What it's good for is optimization.  If the compiler has one and only one way to compile any given piece of code, it can't do much to speed it up.  Obviously, there must be some restrictions on the compiler's behavior, in order to make it possible to write programs with fixed semantics.  However, that does not mean that any random string of tokens that happens to parse must have the exact same semantic behavior on every implementation imaginable.

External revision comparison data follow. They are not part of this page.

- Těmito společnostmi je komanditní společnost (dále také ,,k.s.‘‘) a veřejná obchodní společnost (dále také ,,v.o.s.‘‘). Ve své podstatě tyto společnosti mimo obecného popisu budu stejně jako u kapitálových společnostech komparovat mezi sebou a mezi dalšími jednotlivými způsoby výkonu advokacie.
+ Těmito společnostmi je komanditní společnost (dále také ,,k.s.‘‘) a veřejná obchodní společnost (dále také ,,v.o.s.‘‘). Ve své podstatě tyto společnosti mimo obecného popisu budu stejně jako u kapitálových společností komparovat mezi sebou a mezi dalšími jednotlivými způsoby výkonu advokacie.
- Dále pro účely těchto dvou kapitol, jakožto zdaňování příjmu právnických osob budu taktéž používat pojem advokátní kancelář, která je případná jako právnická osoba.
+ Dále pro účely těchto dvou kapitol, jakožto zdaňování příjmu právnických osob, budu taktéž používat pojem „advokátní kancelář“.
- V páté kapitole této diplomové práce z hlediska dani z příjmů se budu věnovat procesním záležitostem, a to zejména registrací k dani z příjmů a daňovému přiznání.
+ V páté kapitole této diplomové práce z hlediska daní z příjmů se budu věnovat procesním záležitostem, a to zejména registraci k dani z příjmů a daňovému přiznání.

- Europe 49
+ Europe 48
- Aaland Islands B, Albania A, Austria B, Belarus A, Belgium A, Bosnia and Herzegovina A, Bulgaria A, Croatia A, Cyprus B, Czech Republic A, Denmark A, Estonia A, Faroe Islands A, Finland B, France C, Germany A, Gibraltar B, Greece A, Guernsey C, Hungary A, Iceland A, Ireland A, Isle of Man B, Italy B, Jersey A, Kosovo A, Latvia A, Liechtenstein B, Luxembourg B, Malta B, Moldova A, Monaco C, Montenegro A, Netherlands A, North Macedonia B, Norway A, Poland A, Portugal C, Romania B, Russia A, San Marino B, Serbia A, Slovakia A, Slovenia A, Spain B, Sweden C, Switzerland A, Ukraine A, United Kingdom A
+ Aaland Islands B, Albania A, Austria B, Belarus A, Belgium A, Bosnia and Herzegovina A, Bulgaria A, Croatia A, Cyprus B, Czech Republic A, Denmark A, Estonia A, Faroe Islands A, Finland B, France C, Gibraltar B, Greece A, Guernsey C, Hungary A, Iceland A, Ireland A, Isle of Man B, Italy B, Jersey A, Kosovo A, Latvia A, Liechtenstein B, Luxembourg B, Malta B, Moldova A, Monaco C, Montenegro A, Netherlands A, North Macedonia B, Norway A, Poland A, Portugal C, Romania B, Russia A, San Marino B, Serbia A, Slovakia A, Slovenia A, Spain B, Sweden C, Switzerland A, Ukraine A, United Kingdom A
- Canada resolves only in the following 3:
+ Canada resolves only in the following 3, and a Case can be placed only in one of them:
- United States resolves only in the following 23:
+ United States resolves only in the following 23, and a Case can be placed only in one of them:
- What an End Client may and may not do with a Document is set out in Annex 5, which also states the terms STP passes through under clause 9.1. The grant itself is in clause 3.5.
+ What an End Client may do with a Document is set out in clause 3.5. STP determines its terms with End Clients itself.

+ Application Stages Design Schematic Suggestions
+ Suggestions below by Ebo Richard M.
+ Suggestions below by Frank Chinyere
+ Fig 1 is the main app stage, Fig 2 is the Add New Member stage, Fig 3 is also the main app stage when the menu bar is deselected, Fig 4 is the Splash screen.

For example, take pointer/array aliasing.  If you don't have a way to make the results undefined when you have multiple arrays that overlap, there's no way to parallelize certain loops, as the compiler generally can't figure out for itself whether the arrays overlap (especially if they're provided by another function/module/whatever the optimization scope of the compiler is).  C's inability to loosen the semantics of overlapping arrays led to a significant performance degradation compared to FORTRAN, especially on vector machines.  This led to the adoption of the "restrict" keyword in C99.

With modern CPUs not only having significant superscalar capabilities, but also explicit SIMD instructions, the language must give the compiler sufficient room to extract parallelism from the code without having to worry about what it might do to broken code (and any code that depends on the order of subexpression evaluation is broken, even if the language provides well-defined semantics; people have to read the stuff too...).  This will become even more important with chips like Itanium, where all parallelism must be explicitly specified by the compiler.

BTW, I didn't see anything in the D spec about pointer/array aliasing (though I may have missed it), apart from a prohibition on overlapping array slice copies; what are D's semantics for this?

-Scott
February 08, 2003
"Scott Wood" <scott@buserror.net> wrote in message news:slrnb4afi7.2gm.scott@ti.buserror.net...
> Robert M. Münch <robert.muench@robertmuench.de> wrote:
> > "Sean L. Palmer" <seanpalmer@directvinternet.com> schrieb im Newsbeitrag news:b1ua7i$2158$1@digitaldaemon.com...
> >
> >> I'm a firm believer in what you just said. ("things should either be
> > defined
> >> or disallowed")
> >>
> >> Think about it.  It makes the compiler vendors' lives a little easier. It makes every other programmer's life a living hell.
> >
> > Hi, I only can second this!
> >
> > I never understood what this "the implementation is free..." is good
for. To
> > me it's a sign that the language specification people didn't finished
their
> > task... Robert
>
> What it's good for is optimization.  If the compiler has one and only one way to compile any given piece of code, it can't do much to speed it up.  Obviously, there must be some restrictions on the compiler's behavior, in order to make it possible to write programs with fixed semantics.  However, that does not mean that any random string of tokens that happens to parse must have the exact same semantic behavior on every implementation imaginable.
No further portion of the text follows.